Tasha Schwikert walked off the podium at the U.S. Gymnastics
Championships in Philadelphia last month, having finished a
10-month evolution from accidental tourist on the Olympic team to
U.S. leader for the next quadrennium. After winning her first
national all-around title, the 16-year-old Schwikert spoke with
the swagger of a veteran. "I feel ready to lead the new
generation," she said. That may sound cocky coming from a kid who
made the Sydney Games only as an 11th-hour substitute. Still, as
the only woman with Olympic experience on the current U.S. team,
Schwikert appears ready for such a lofty vault.
She also has a history of making dramatic progress.

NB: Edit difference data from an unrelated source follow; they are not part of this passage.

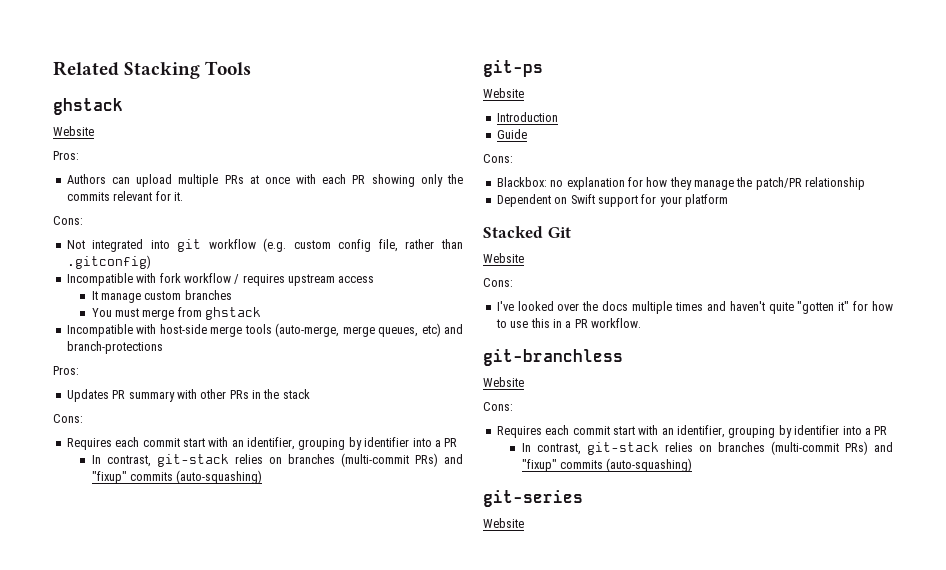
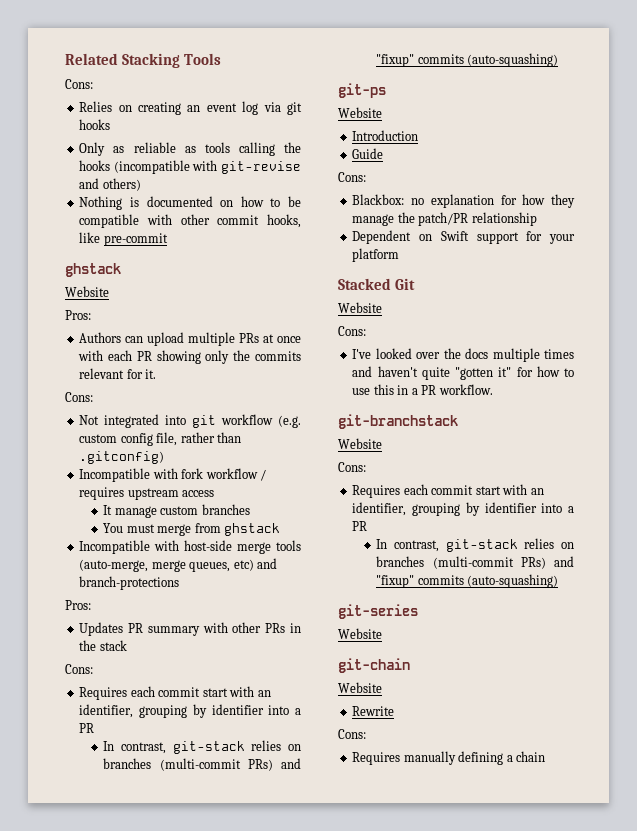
(252, 68) none -> [65,79,93,89] [79,101,302,115] [79,119,111,130] [79,142,301,156] [79,160,301,174] [79,178,141,191] [79,196,301,210] [79,214,301,228] [79,232,168,246] // Cons: // Relies on creating an event log via git hooks // Only as reliable as tools calling the hooks (incompatible with git-revise and others) // Nothing is documented on how to be compatible with other commit hooks, like pre-commit
[483,349,623,366] git-branchless -> [338,414,458,429] git-branchstack
(524, 523) none -> [338,658,410,673] [338,682,382,693] [352,706,395,716] [338,729,366,739] [352,751,546,765] // git-chain // Website // Rewrite // Cons: // Requires manually defining a chain

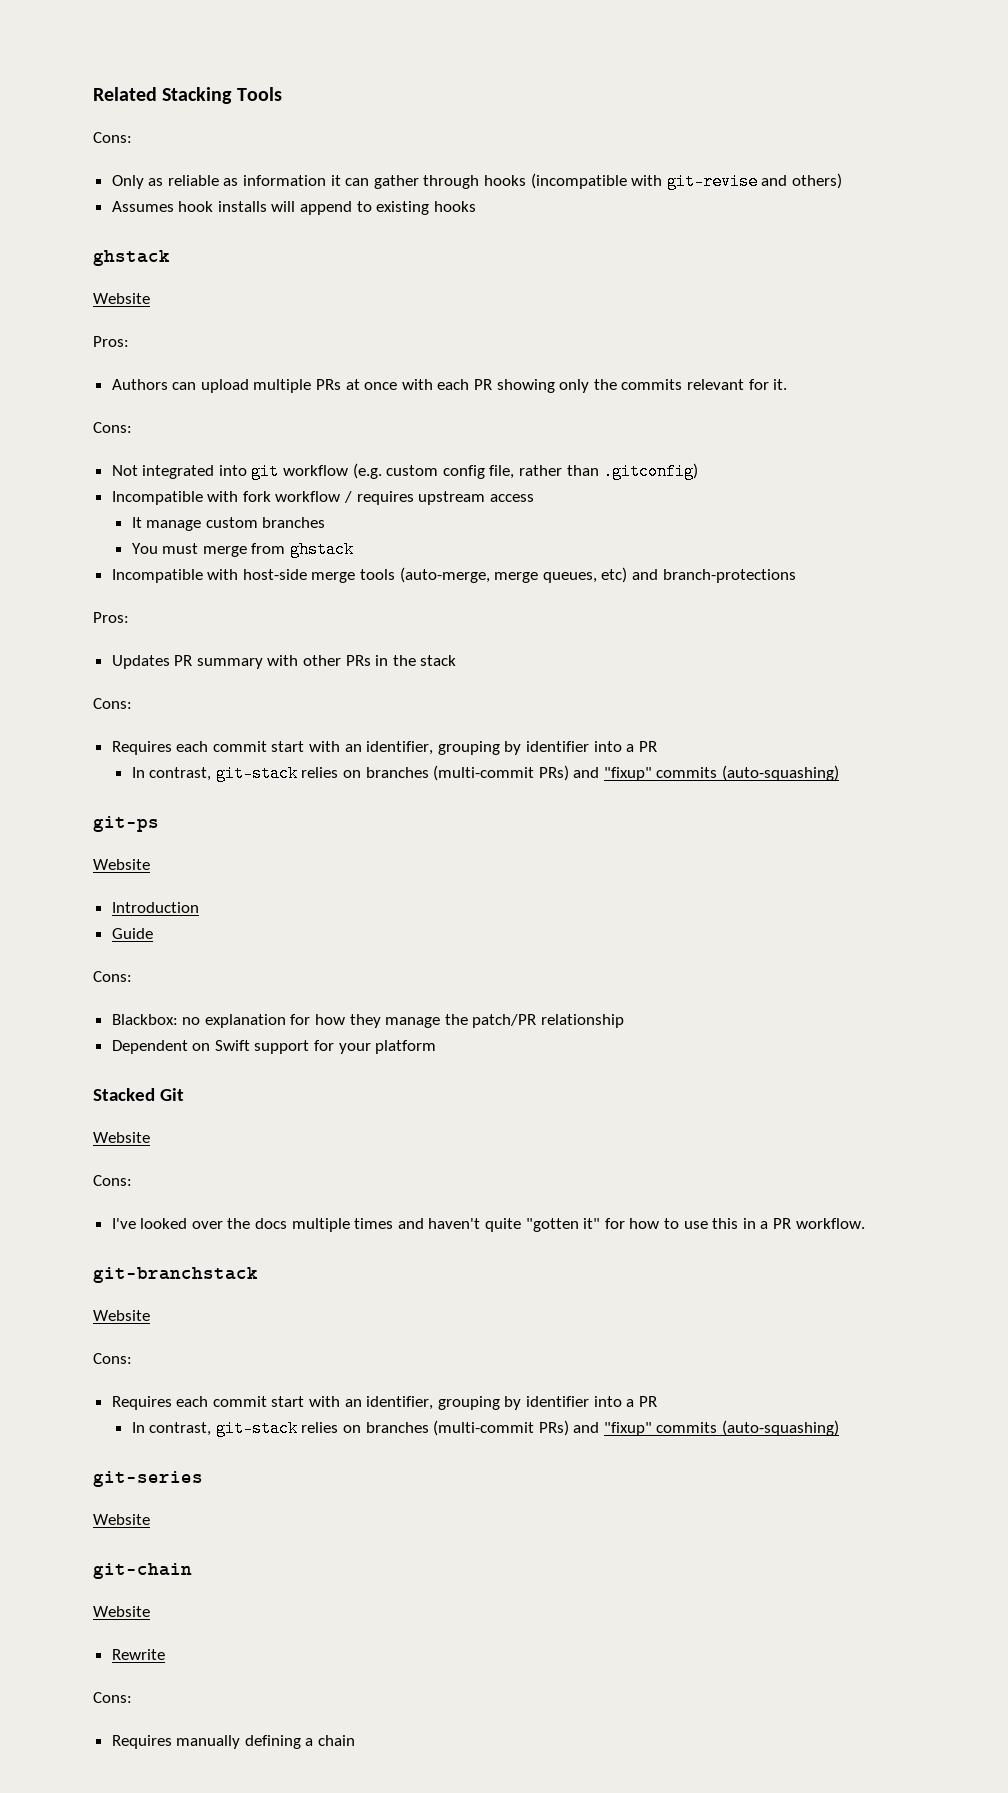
[79,101,302,115] [79,119,111,130] // Relies on creating an event log via git hooks -> (132, 137) none
[204,142,301,156] tools calling the -> [243,175,480,189] information it can gather through
[79,196,301,210] [79,214,301,228] [79,232,168,246] Nothing is documented on how to be compatible with other commit hooks, like pre-commit -> [111,201,476,215] Assumes hook installs will append to existing hooks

Tasha's
mother, Joy, a former professional tennis player (she competed in
mixed doubles at Wimbledon in 1974) who returned to her hometown
of Las Vegas and became a craps dealer, was 7 1/2 months pregnant
when she went to her doctor on Nov. 21, 1984, suffering from
abdominal pains. "Suddenly I realized a foot was coming out of
me," Joy recalls. Doctors delivered two children, one stillborn.
The other, Tasha, weighed four pounds and was kept in an
incubator for three weeks. When Tasha went home, Joy dressed her
in Cabbage Patch doll clothes.
Joy sent Tasha and her younger sister, Jordan, to gymnastics
class starting when each turned three and watched them thrive.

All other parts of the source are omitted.